In one embodiment, the wort comprises: a first aging step of aging the malt at 43°C to 47°C for 5 to 15 minutes; A second aging step of aging at 50°C to 55°C for 30 minutes to 50 minutes; A third aging step of aging at 60°C to 65°C for 50 to 70 minutes; A fourth aging step of aging at 75°C to 80°C for 5 to 15 minutes; And adding hops to the aged product and heating for 50 to 70 minutes. The heating is performed at a temperature above the boiling point of the aged material in the aged material, for example, 80°C or higher, 100°C or higher, 80°C to 150°C, 80°C to 120°C, 100°C to 150°C, or 100°C to 150°C. It can mean adding temperature. The heating step may mean a boiling step. The method may further include filtering before adding hops to the aged product. The temperature, aging time or heating time at each step may vary depending on the production amount, malt condition, hop condition, and desired flavor.

Another aspect provides a mainstream composition prepared using a strain according to one aspect.

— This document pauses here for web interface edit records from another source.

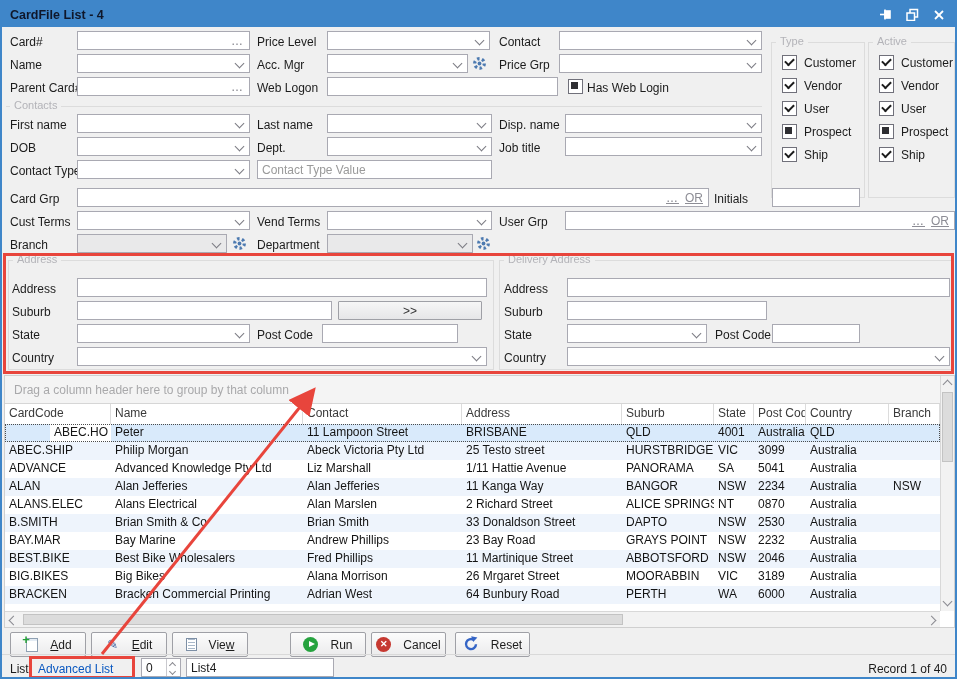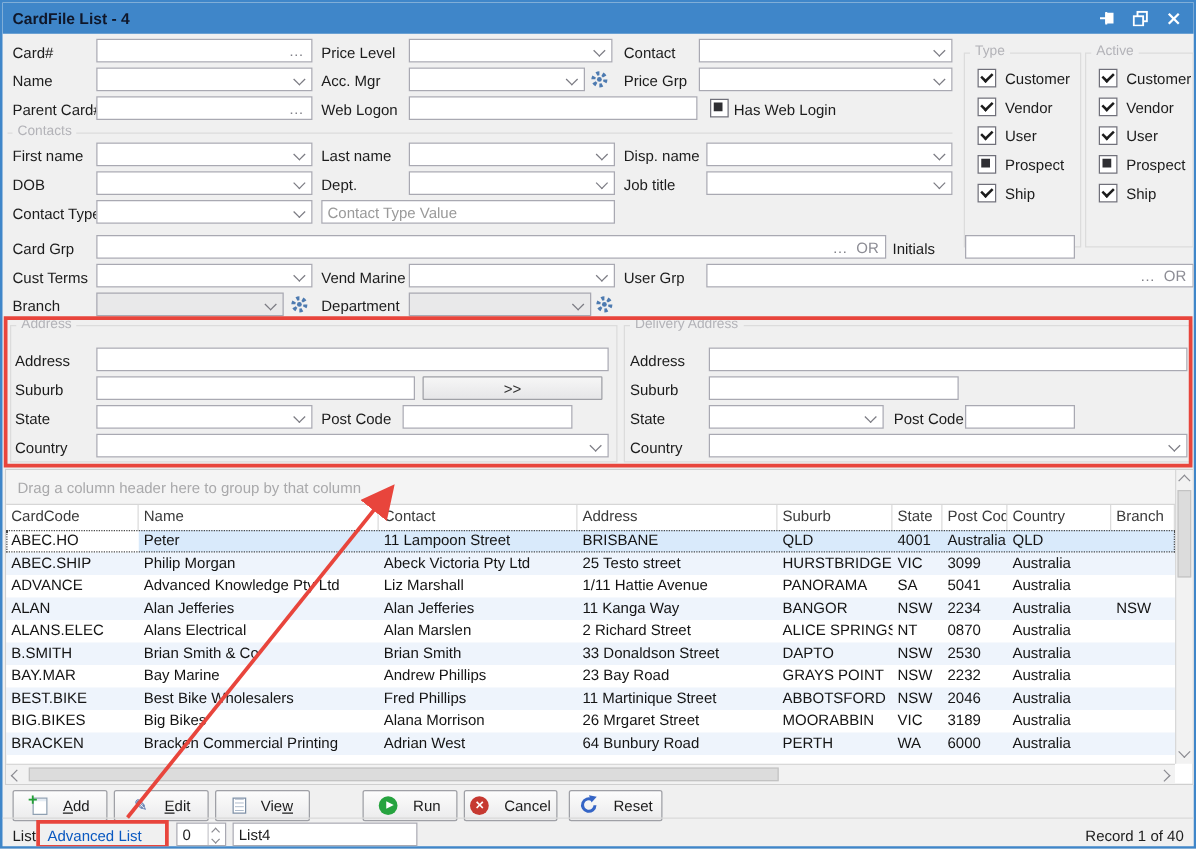"… OR" .or-tag { text-decoration: none -> underline }
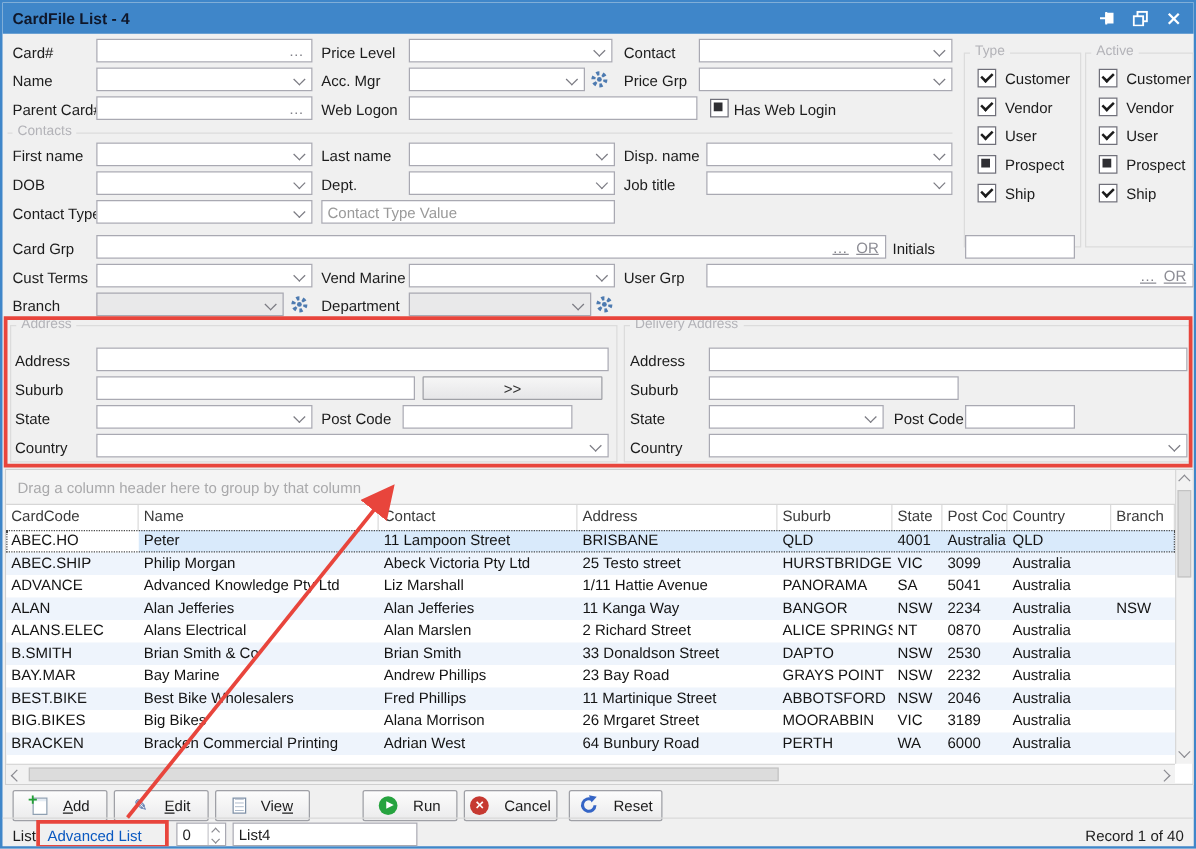"Vend Marine" span.lbl { text: Marine -> Terms }
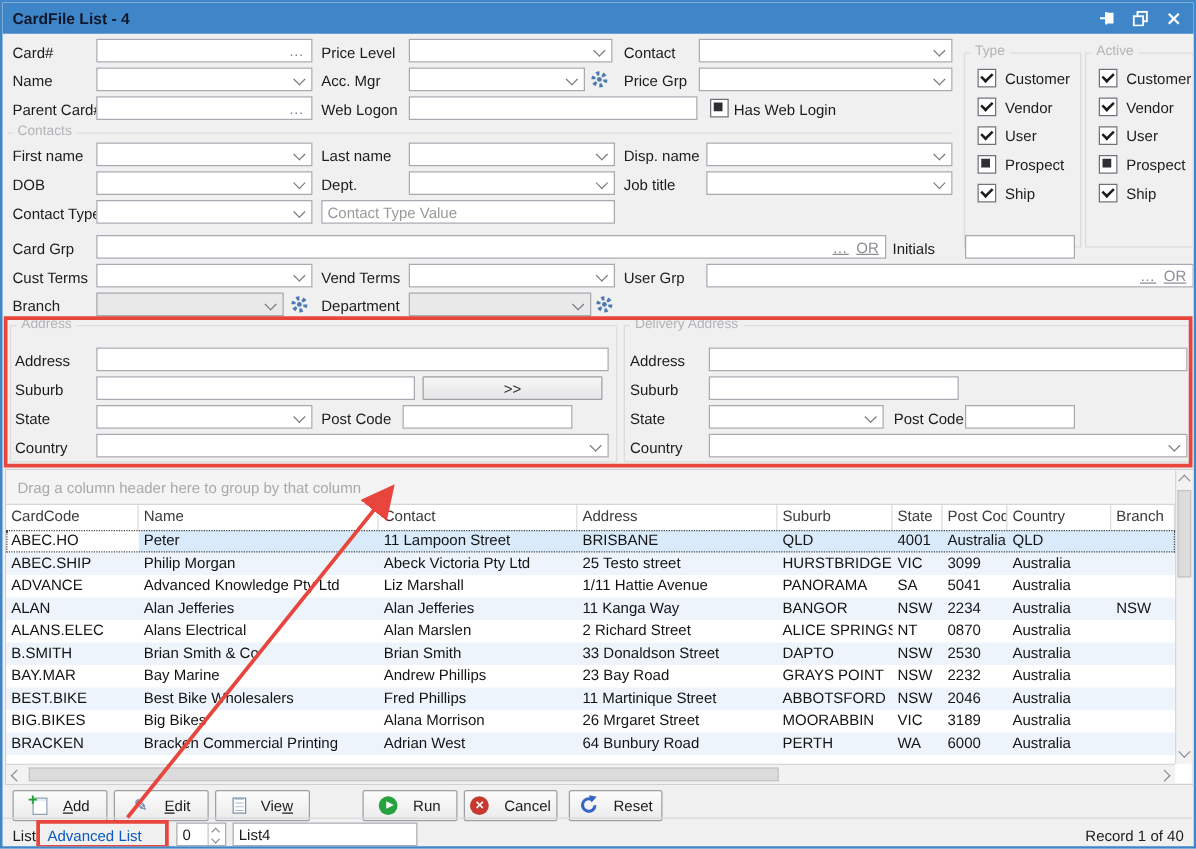"ABEC.HO" .grow.sel .cell:first-child { margin-left: none -> 45px }
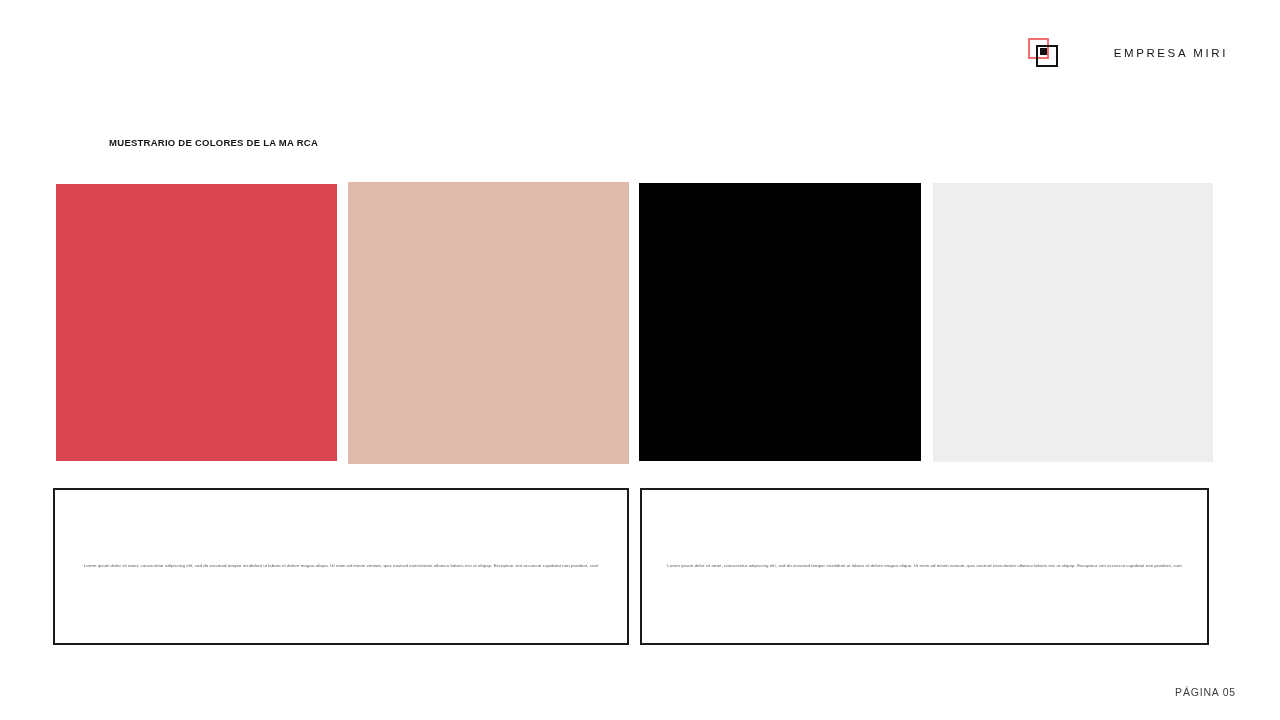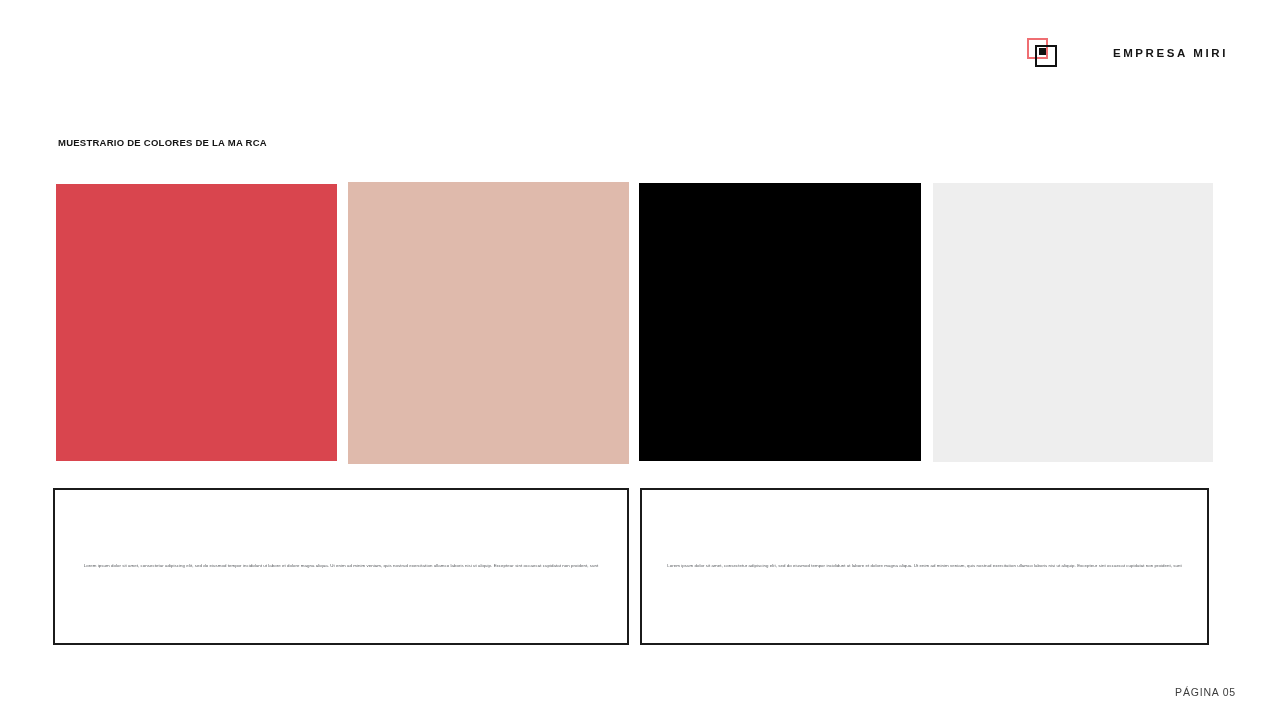"EMPRESA MIRI" .brand-name { font-weight: 700 -> 400 }
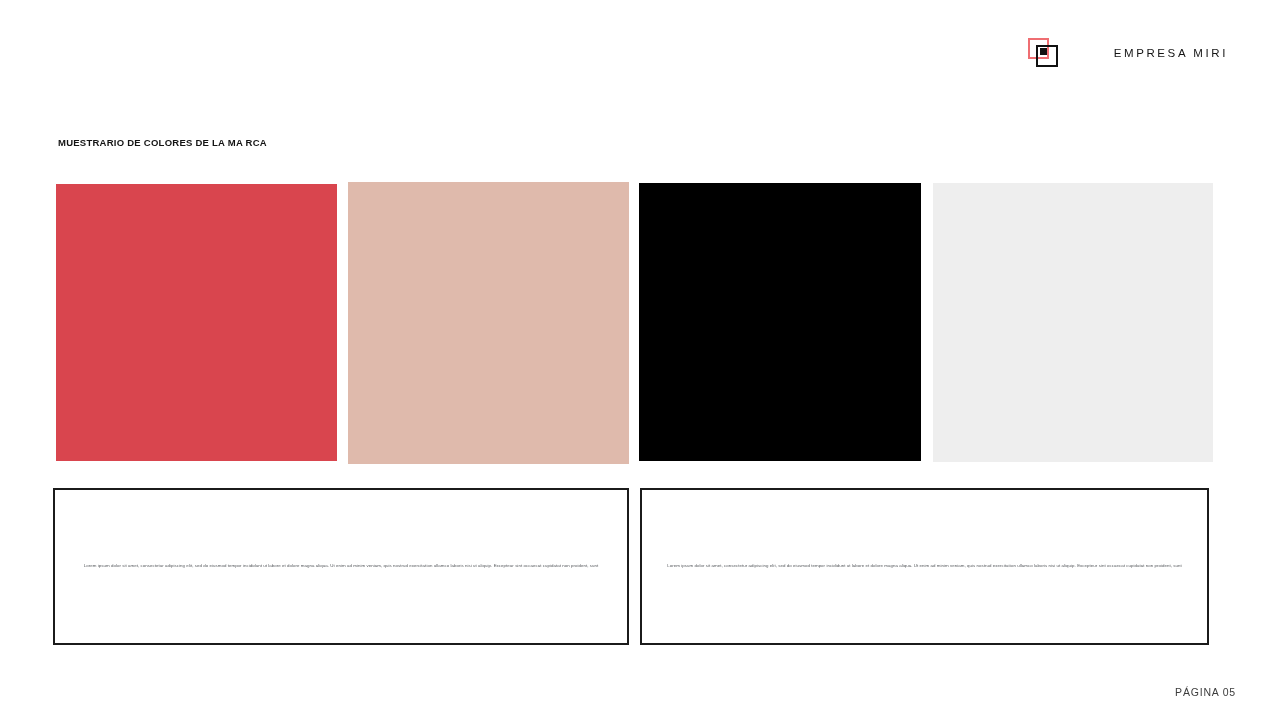"MUESTRARIO DE COLORES DE LA" .subtitle { text-align: none -> right }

It is understood that any of the terms or elements mentioned for the above preparation method and mainstream composition, such as those mentioned in the description of the claimed strain, is as mentioned in the description of the previously claimed strain.

The strain according to one aspect can be cultured under a wide range of sugar, acidity, or temperature conditions, and thus can be used to prepare various alcoholic beverages. In addition, the strain can be used to produce safe and high-quality alcoholic beverages because it produces various fragrance components at high concentrations and does not produce harmful substances such as urea or hydrogen sulfide and causes of unpleasant fragrances.

By using the method for manufacturing alcoholic beverages according to another aspect, it is possible to produce alcoholic beverages of high quality, specifically beer.

1 shows a genetic diagram of a strain according to one embodiment as a phylogenetic diagram.

Hereinafter, the present invention will be described in more detail by examples. However, the following examples are only for illustrating the present invention, and the scope of the present invention is not limited thereby.

Example One: Saccharomyces Ceremony AFY -5 Identification and property confirmation

1-1. Saccharomyces Ceremony AFY -5 sympathy

10 g of fruit, 10 g of yeast, and 10 mL of makgeolli each added to 90 mL of distilled water were added to 90 mL of distilled water and stirred for 1 hour to extract the ingredients of each raw material, and then inoculated with YPD broth. And incubated at 25°C for 2 hours. Thereafter, in order to suppress the growth of the fungus, after culturing at 25° C. for 48 hours in YPD agar medium to which 0.35% sodium propionate was added, a single colony was obtained, and each was further cultured. The DNA was extracted from the strain obtained from the culture of the single colony using the Yeast DNA prep kit, and the ITS site using LR0R (5'-ACCCGCTGAACTTAAGC -3') and LR7 (5'-TACTACCACCAAGATCT-3') primers. Was amplified by PCR. After purifying the amplified site, the base sequence was determined by requesting sequencing from Macrogen Co., Ltd. The AFY-5 strain is Saccharomyces cerevisiae ) strains appeared to be 99% consistent. The strain identified as above was named Saccharomyces cerevisiae AFY-5 and deposited it at the National Academy of Agricultural Science, a depository institution (Accession No.: KACC 93320P). The base sequence of the analyzed ITS site (26S rRNA base sequence) is shown in SEQ ID NO: 1.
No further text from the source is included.